BEGIN

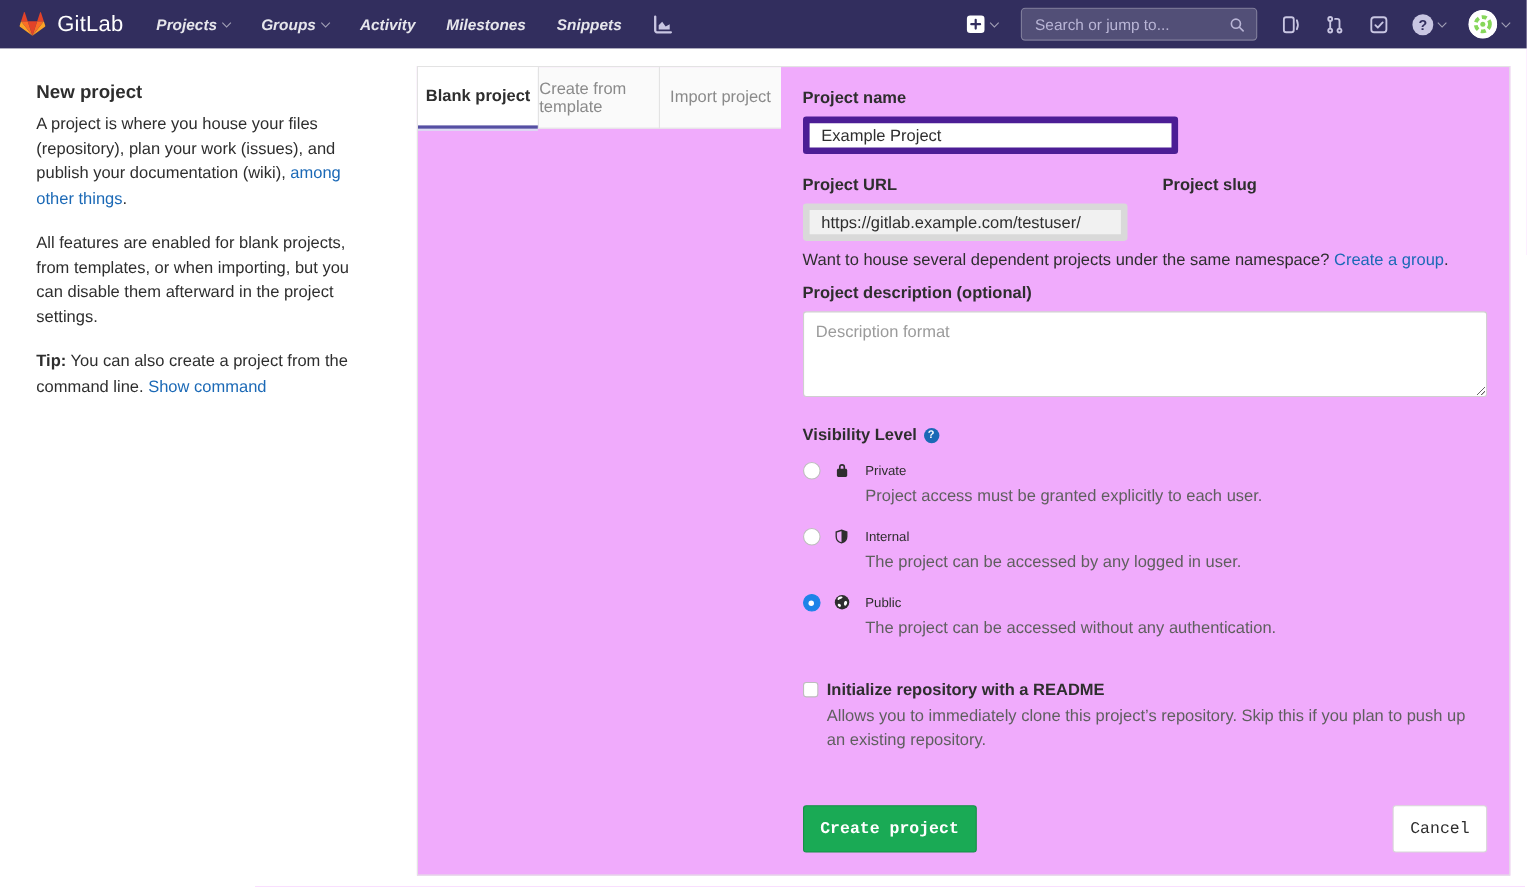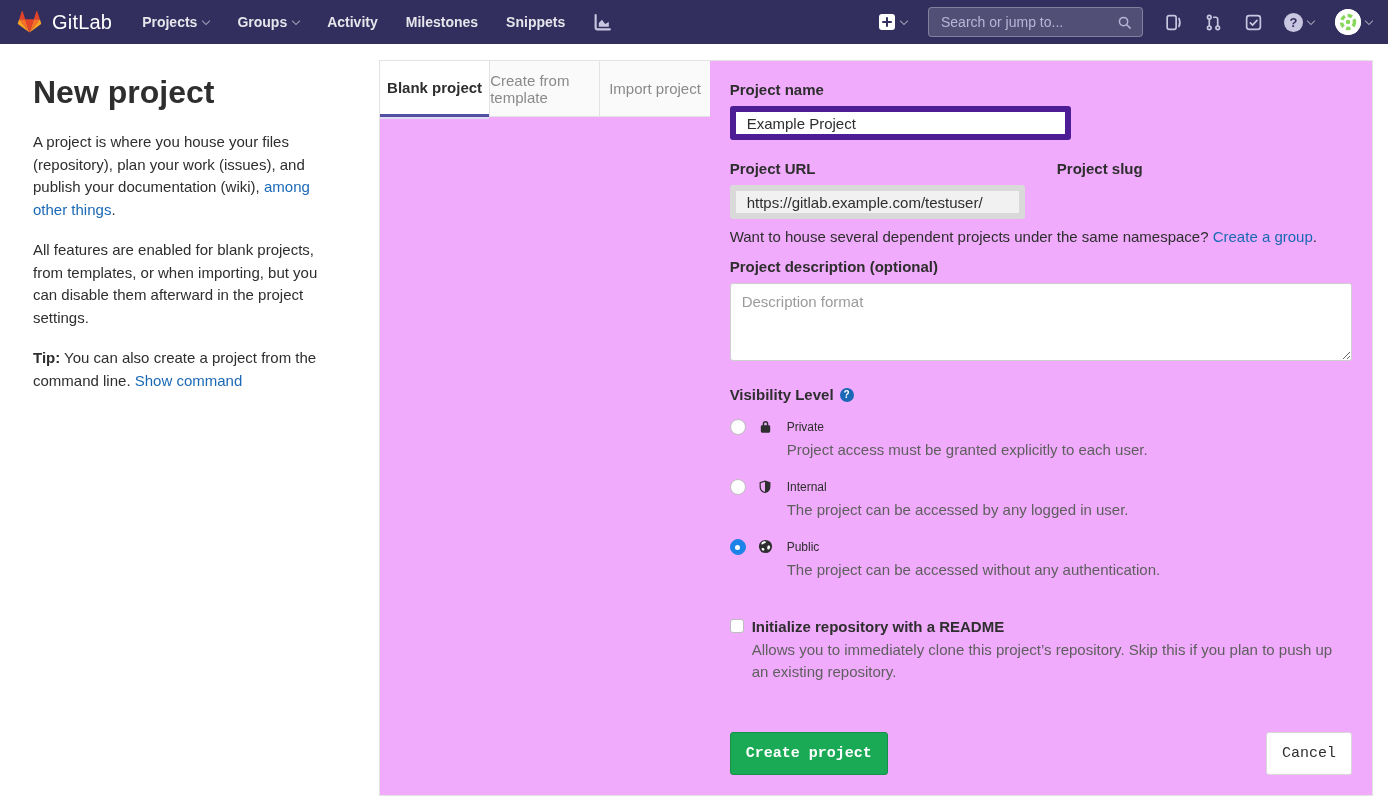--- a/index.html
+++ b/index.html
@@ -23,7 +23,7 @@
   .nav-items { display: flex; align-items: center; gap: 28px; }
   .nav-item {
     color: rgba(255,255,255,.88); font-size: 14px; font-weight: 600;
-    display: flex; align-items: center; gap: 6px; cursor: pointer; white-space: nowrap;
+    display: flex; align-items: center; gap: 6px; cursor: pointer; white-space: nowrap; font-style: italic;
   }
   .caret {
     width: 6px; height: 6px; display: inline-block; margin-top: -3px;

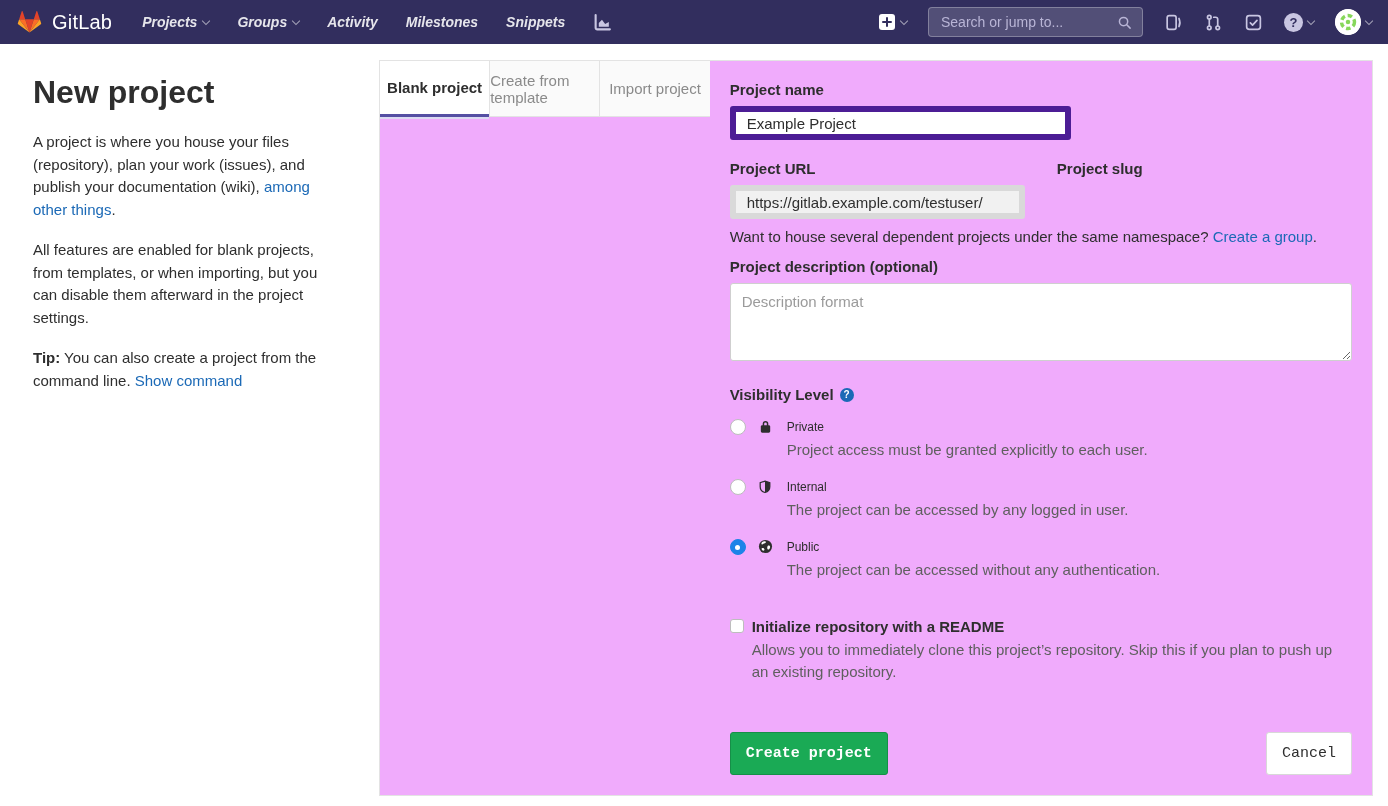--- a/index.html
+++ b/index.html
@@ -56,7 +56,7 @@
   
   .page { display: flex; align-items: flex-start; }
   .sidebar { width: 375px; flex: 0 0 375px; padding: 30px 40px 0 33px; }
-  .sidebar h1 { font-size: 32px; font-weight: 600; margin: 0 0 20px; color: #2e2e2e; }
+  .sidebar h1 { font-size: 17px; font-weight: 600; margin: 0 0 8px; color: #2e2e2e; }
   .sidebar p { font-size: 15px; line-height: 22.5px; margin: 0 0 18px; color: #2e2e2e; }
 
   .panel {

END

Assignment:
Lines in the data that hold "width" must be located and copied.

Exercise solution:
     width: 6px; height: 6px; display: inline-block; margin-top: -3px;
   .sidebar { width: 375px; flex: 0 0 375px; padding: 30px 40px 0 33px; }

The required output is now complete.